Yamaha

Herve Poncharal On John Kocinski And Maverick Viñales: If A Rider Is Winning, Anybody Will Offer Them A Contract

When Yamaha’s press release came out on the Thursday before the Austrian GP announcing that they had suspended Maverick Viñales, because of what they described as "an unexplained irregular operation of the motorcycle" by Viñales during the previous weekend‘s Styria MotoGP race, another rider’s name came up in every conversation: John Kocinski. Memories of the American rider's behavior in Assen, 1993, after the 250 cc race, where he finished third – and upset.

A day later the person running a fan page for Kocinski on Facebook posted the following message, claiming to be from Kocinski:

“A lot has been said in the MotoGP media this week, comparing Maverick Viñales’ incident to the 1993 250cc Suzuki incident. For the record in Assen 1993, on the cool down lap, the countershaft sprocket fell off which made the chain come off. The engine was immediately tuned off by the kill switch, hoping the rear wheel wouldn't lock up. Got the bike off to the side of the track and parked it. That is what really happened! #Facts #KocinskiFans #MotoGP”

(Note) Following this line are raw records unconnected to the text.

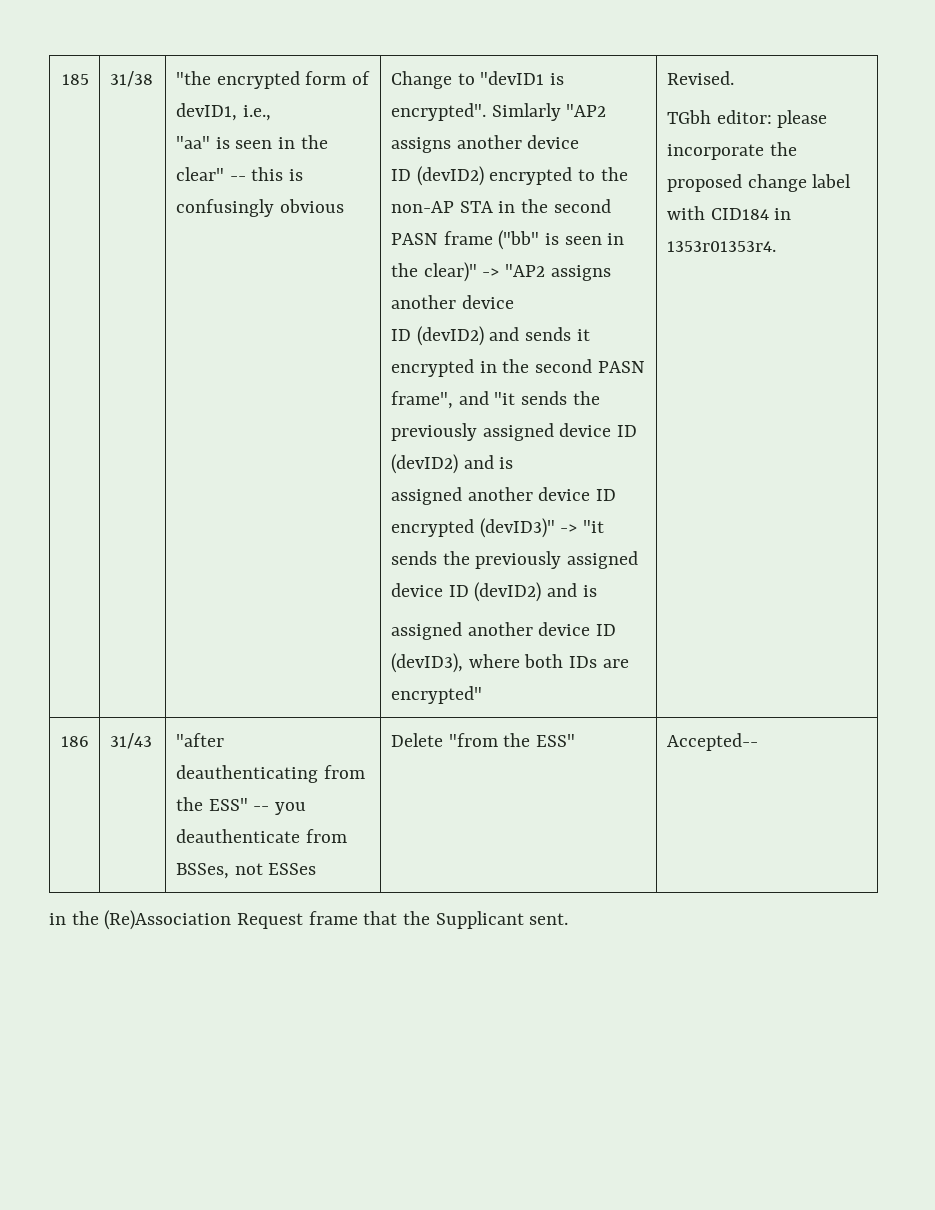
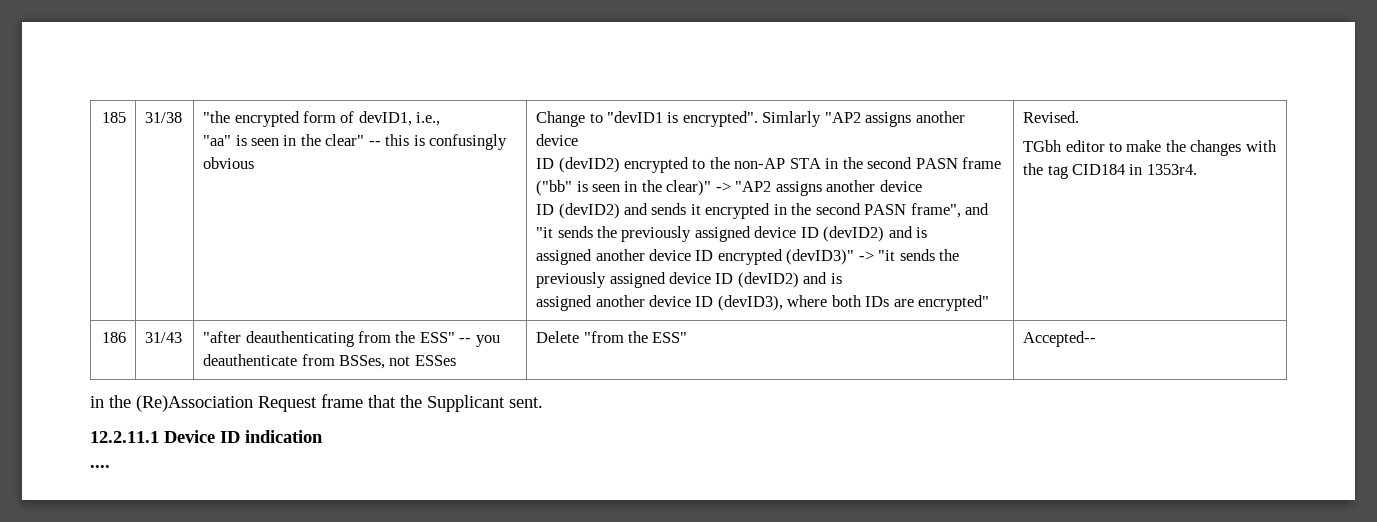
- TGbh editor: please incorporate the proposed change label with CID184 in 1353r01353r4.
+ TGbh editor to make the changes with the tag CID184 in 1353r4.
+ 12.2.11.1 Device ID indication
+ ....

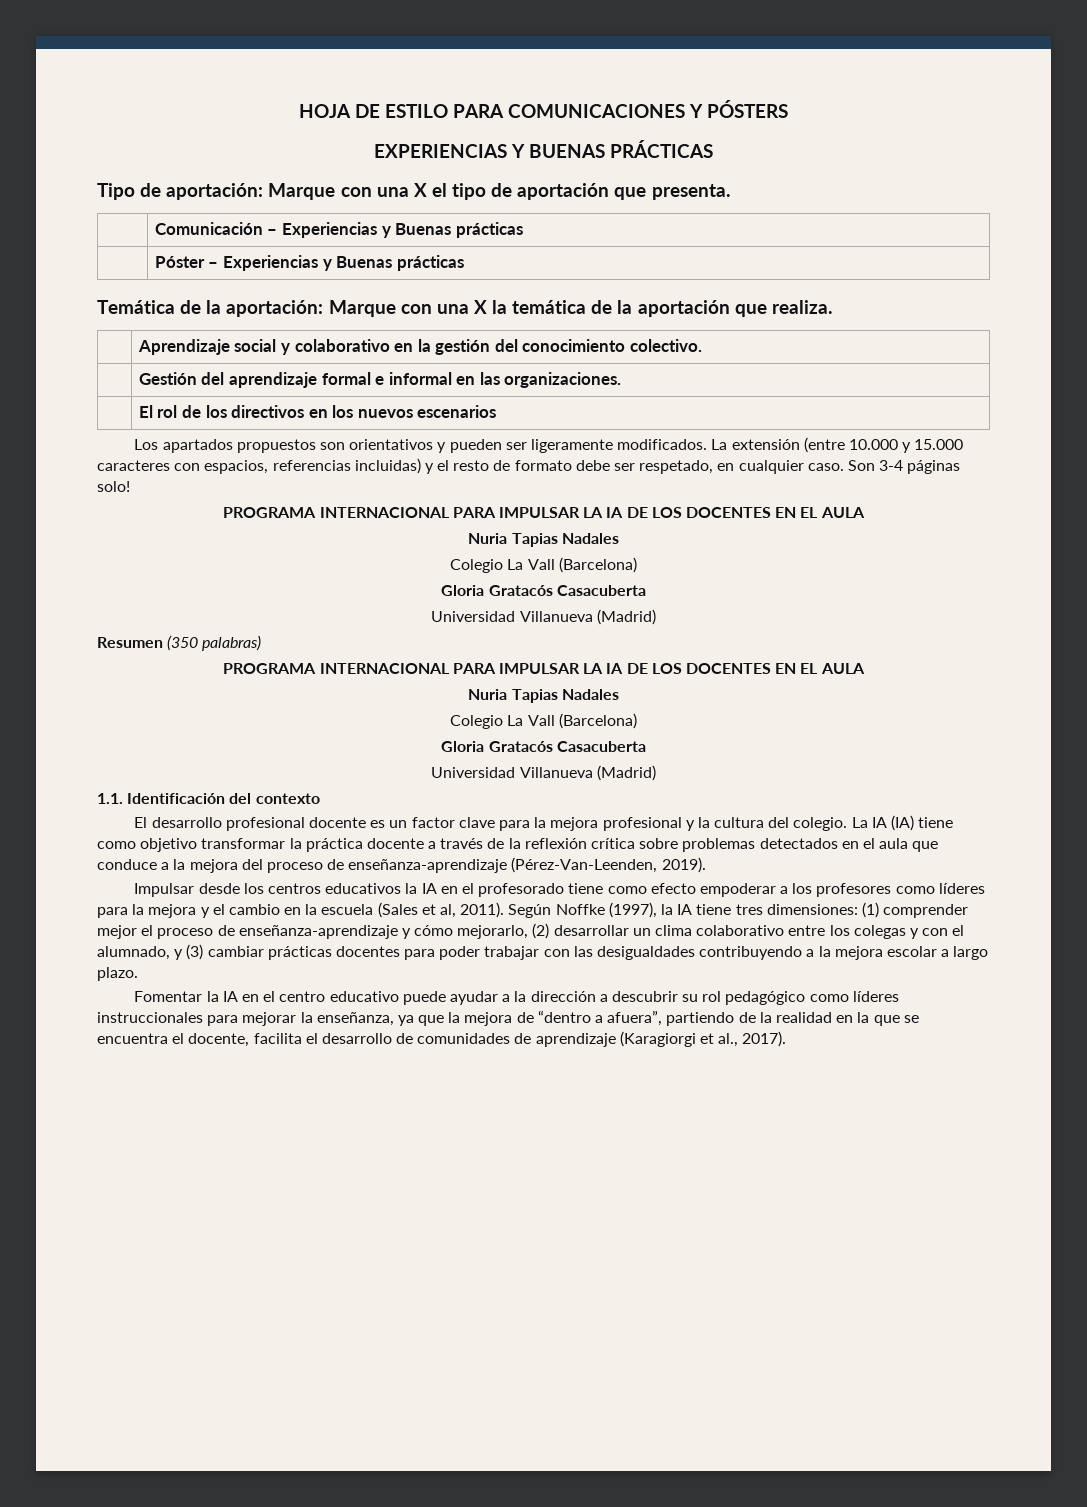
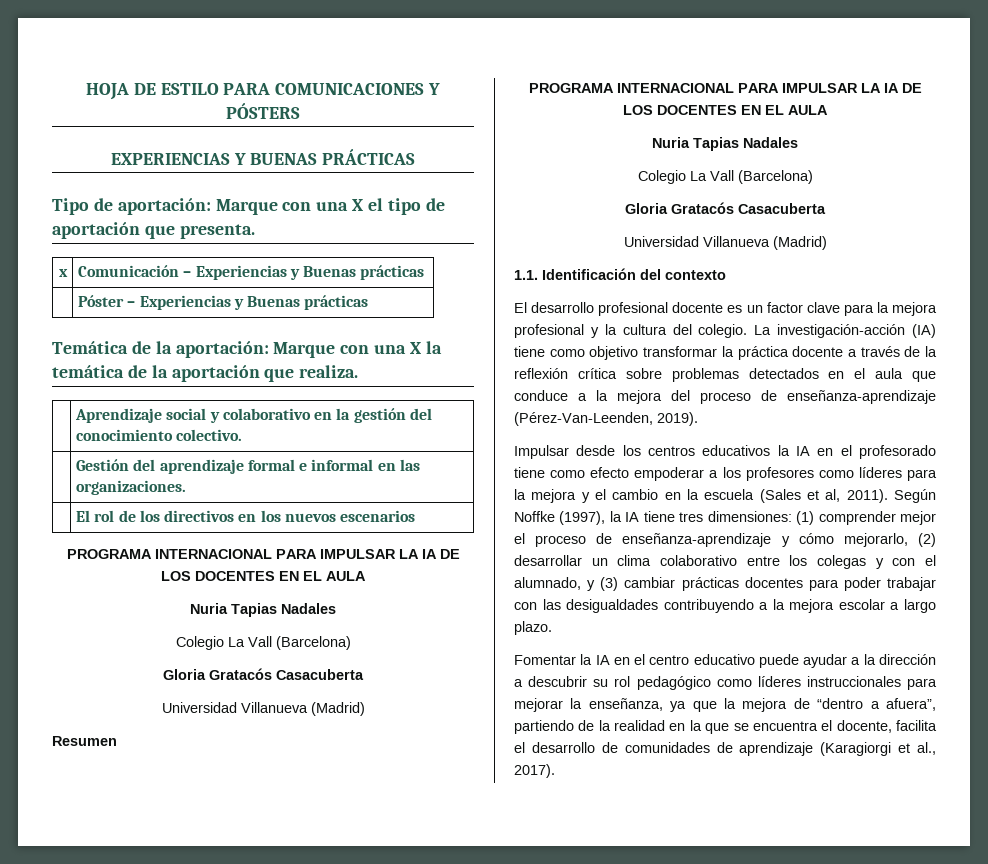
- | Comunicación – Experiencias y Buenas prácticas
+ x | Comunicación – Experiencias y Buenas prácticas
- Los apartados propuestos son orientativos y pueden ser ligeramente modificados. La extensión (entre 10.000 y 15.000 caracteres con espacios, referencias incluidas) y el resto de formato debe ser respetado, en cualquier caso. Son 3-4 páginas solo!
- Resumen (350 palabras)
+ Resumen
- La IA (IA) tiene como objetivo transformar la práctica docente a través de la reflexión crítica sobre problemas detectados en el aula que conduce a la mejora del proceso de enseñanza-aprendizaje (Pérez-Van-Leenden, 2019).
+ La investigación-acción (IA) tiene como objetivo transformar la práctica docente a través de la reflexión crítica sobre problemas detectados en el aula que conduce a la mejora del proceso de enseñanza-aprendizaje (Pérez-Van-Leenden, 2019).

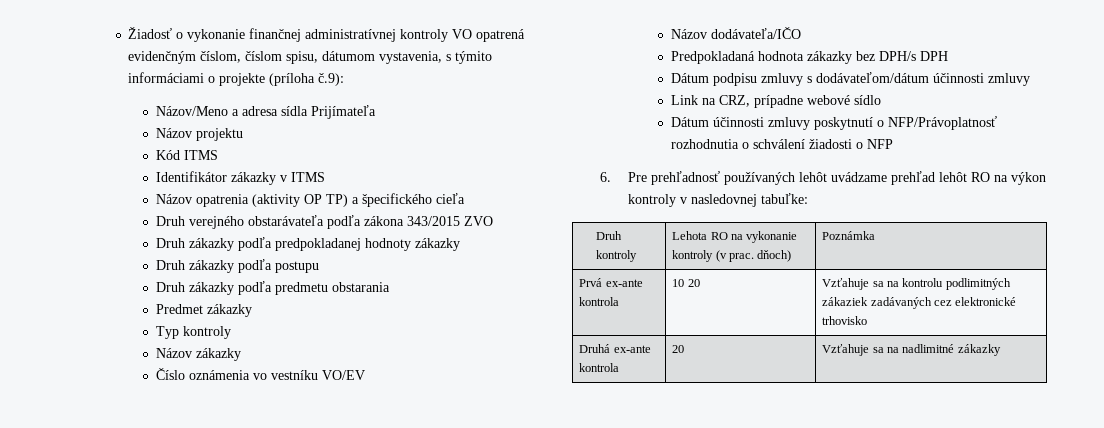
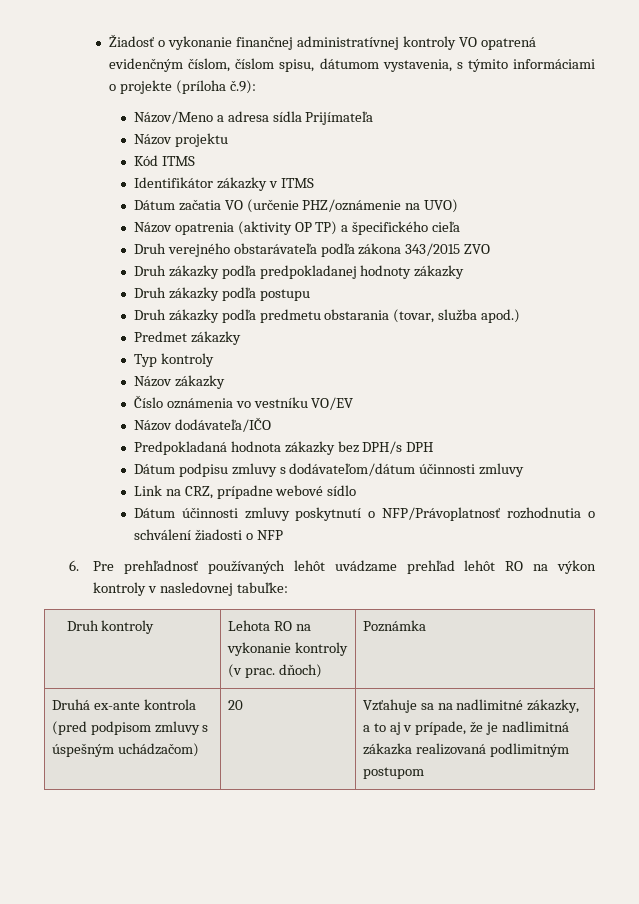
+ Dátum začatia VO (určenie PHZ/oznámenie na UVO)
- Druh zákazky podľa predmetu obstarania
+ Druh zákazky podľa predmetu obstarania (tovar, služba apod.)
- Prvá ex-ante kontrola | 10 20 | Vzťahuje sa na kontrolu podlimitných zákaziek zadávaných cez elektronické trhovisko
- Druhá ex-ante kontrola | 20 | Vzťahuje sa na nadlimitné zákazky
+ Druhá ex-ante kontrola (pred podpisom zmluvy s úspešným uchádzačom) | 20 | Vzťahuje sa na nadlimitné zákazky, a to aj v prípade, že je nadlimitná zákazka realizovaná podlimitným postupom

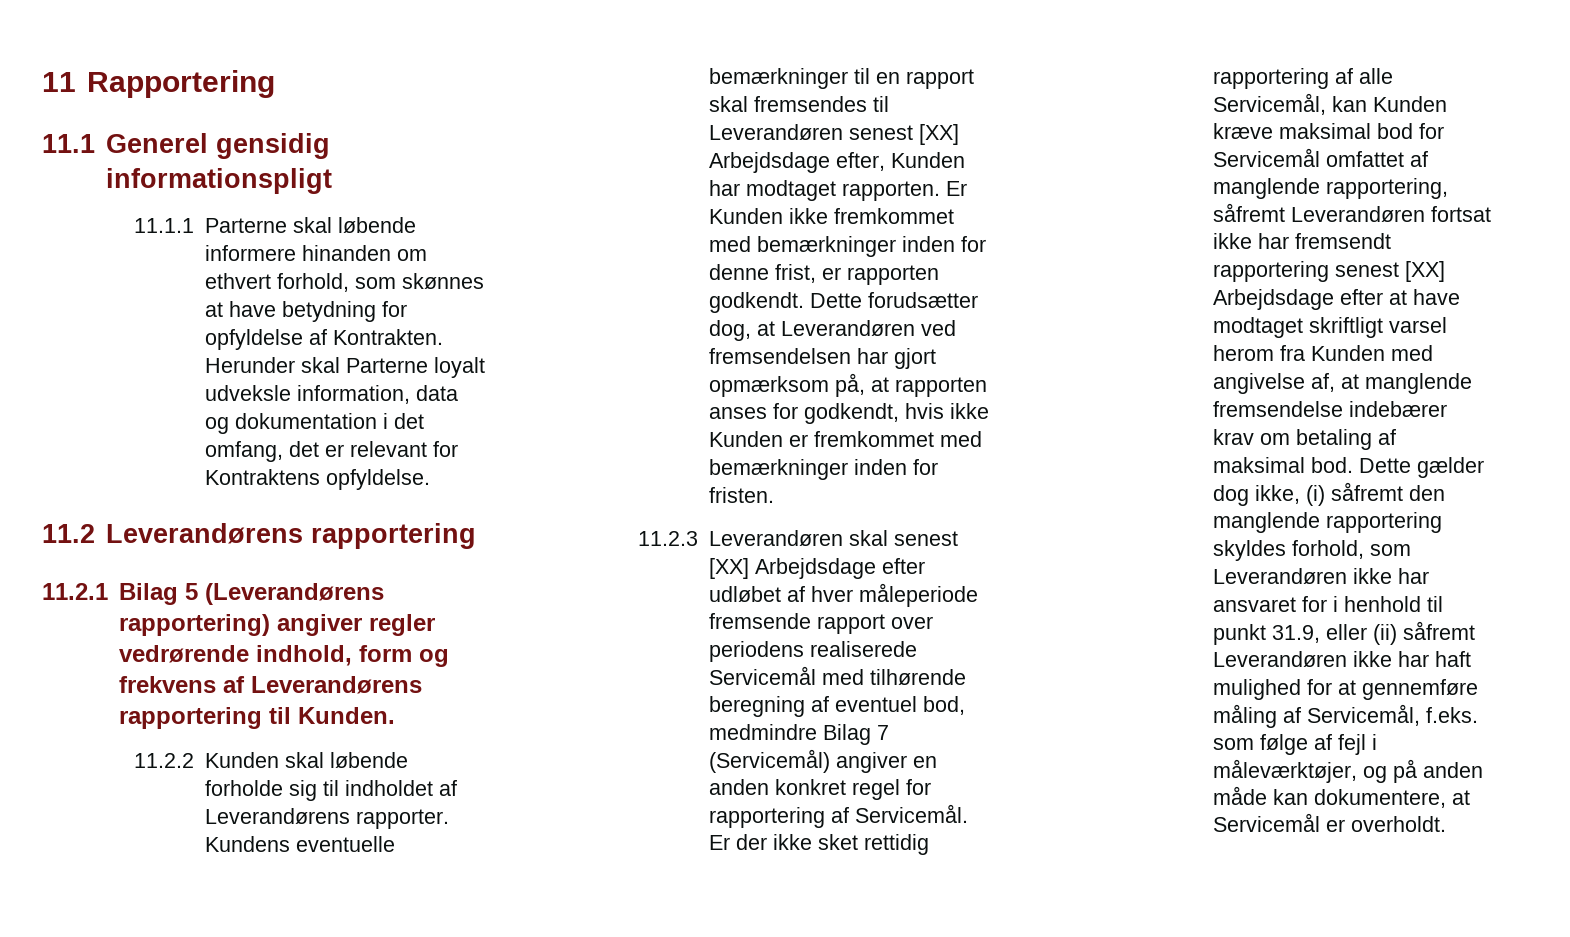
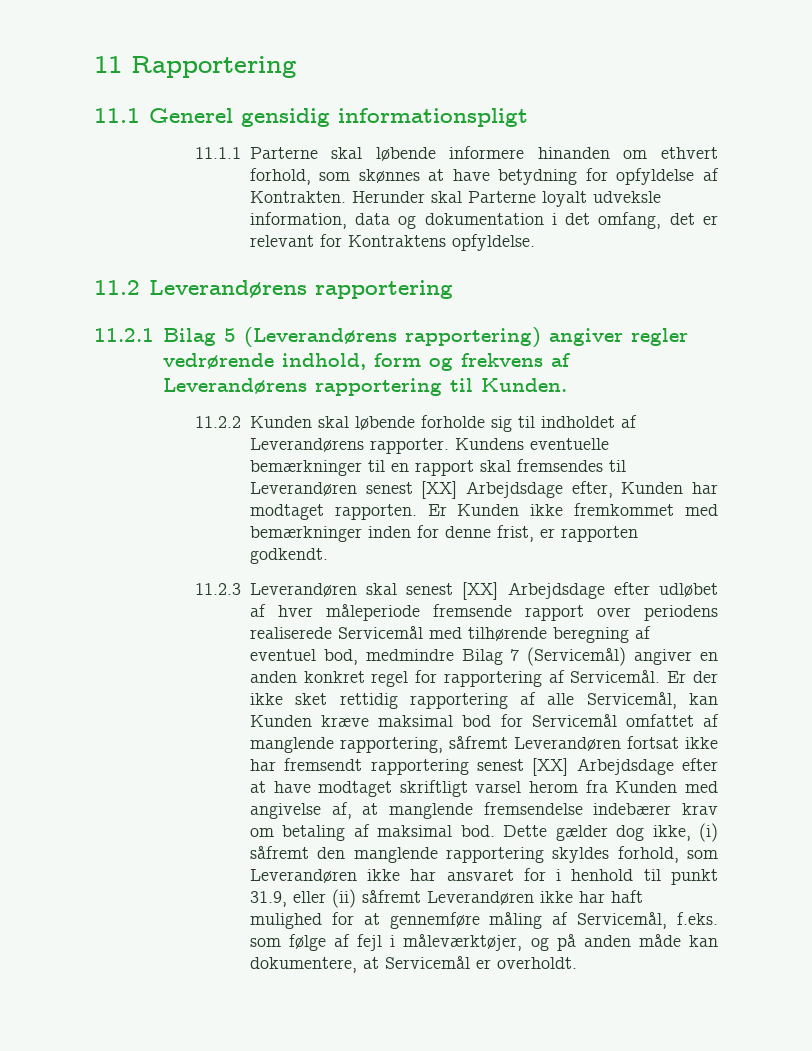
- Dette forudsætter dog, at Leverandøren ved fremsendelsen har gjort opmærksom på, at rapporten anses for godkendt, hvis ikke Kunden er fremkommet med bemærkninger inden for fristen.

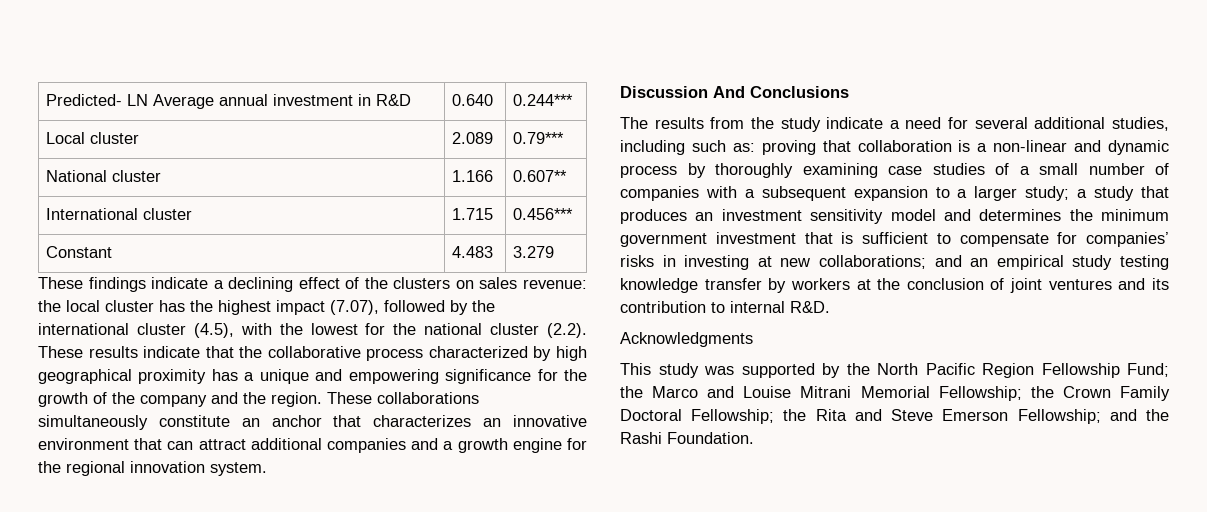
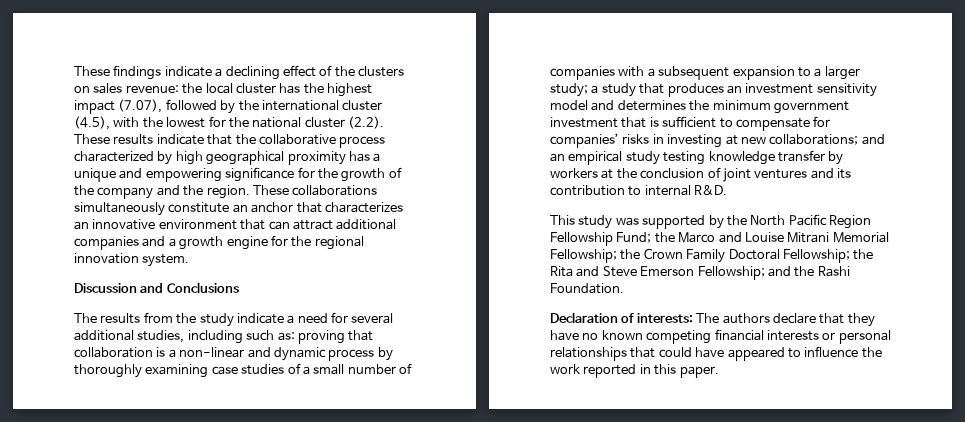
- Predicted- LN Average annual investment in R&D | 0.640 | 0.244***
- Local cluster | 2.089 | 0.79***
- National cluster | 1.166 | 0.607**
- International cluster | 1.715 | 0.456***
- Constant | 4.483 | 3.279
- Discussion And Conclusions
+ Discussion and Conclusions
- Acknowledgments
+ Declaration of interests: The authors declare that they have no known competing financial interests or personal relationships that could have appeared to influence the work reported in this paper.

Well, as they say, everyone who is part of a story has a different version of it, their own perspective. Being at the Red Bull Ring, I took the opportunity to get the perspective of someone else who was there at the time: Hervé Poncharal, Kocinski’s team manager in 1993.

Q: So Hervé, you were the team manager of John Kocinski in 1993.

[Poncharal starts laughing hard…]

How do you remember what he did after the flag in Assen?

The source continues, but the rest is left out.